なぜOA機器の大手、リコーが
LED照明に参入するのか

 今年の夏、企業活動や個人の生活に大きな影響を与えそうなのが電力規制です。東日本中心に各企業、ご家庭でもどうやって節電していくかを検討している方が多いのではないでしょうか。

  その電力消費の中で約2割を占めているのが照明に使う電力です。照明の分野では、震災前から消費電力の少ない発光ダイオード(LED)照明が注目されていましたが、節電需要の高まりで、メーカー各社は商品の拡充や増産を検討し始めています。

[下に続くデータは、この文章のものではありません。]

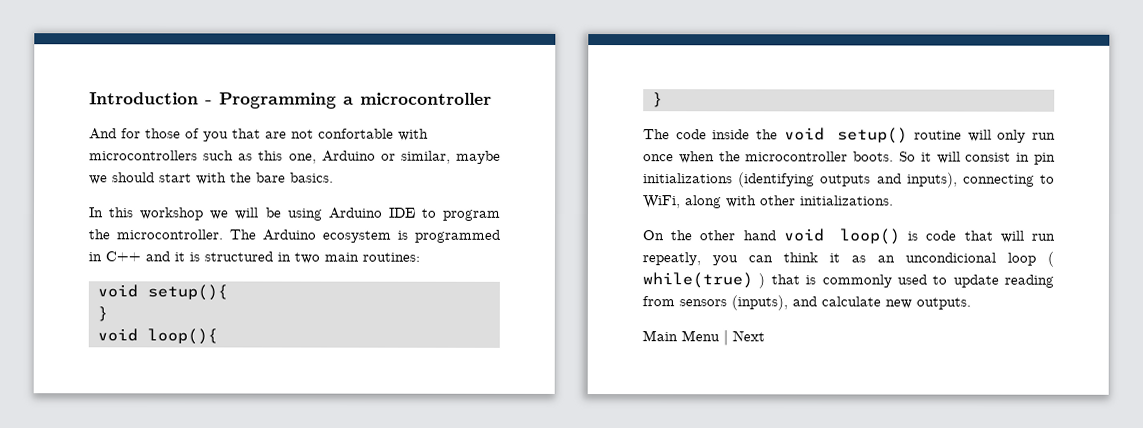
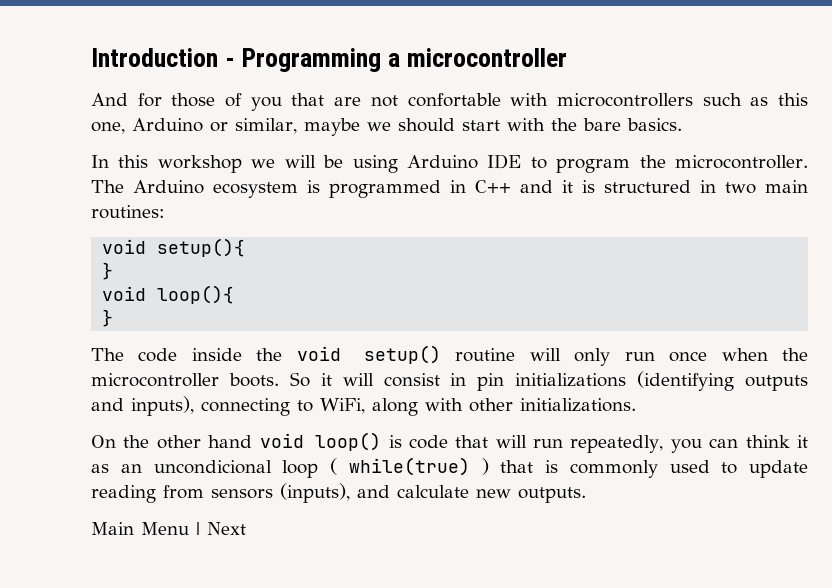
[642,252,701,266] repeatly, -> [570,435,664,453] repeatedly,

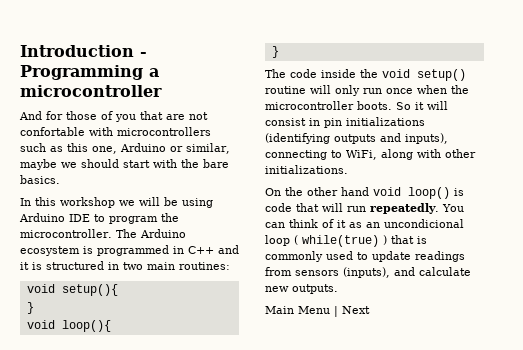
[570,435,702,453] repeatedly, you -> [370,203,464,214] repeatedly. You
(790, 441) none -> [322,219,334,228] of
[91,485,156,503] reading -> [415,251,465,262] readings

 そんな中、OA機器メーカーのリコーがLED照明事業に参入すると発表し、4月21日の日経新聞の1面トップでも取り上げられました。リコーといえば、コピーやプリンター、デジタル複合機などのOA機器分野で、キヤノンや富士ゼロックスと首位争いを演じている大手企業です。そんなOA機器大手のリコーが、畑違いの照明分野に参入する、ということで果たして成功するのだろうか、ちょっと無謀なのではないかとお感じになる方も多いのではないでしょうか。

 今回は、リコーがLED照明市場に参入した経緯と、この市場でどうやってライバルと戦おうとしているのかをランチェスター戦略の視点から解き明かしていきます。

 まずリコーとLEDの関係ですが、リコーはプリンターの部品ですでにLEDを採用しています。LEDプリンターと呼ばれ、一般的なレーザープリンターのレーザー発生部分の部品をLEDに置き換えた商品です。リコーは同プリンターですでにLEDの調達ルートや商品化など技術的な蓄積がありました。そこにLED照明の市場拡大が見込まれるようになり、事業化に踏み切ったと考えられます。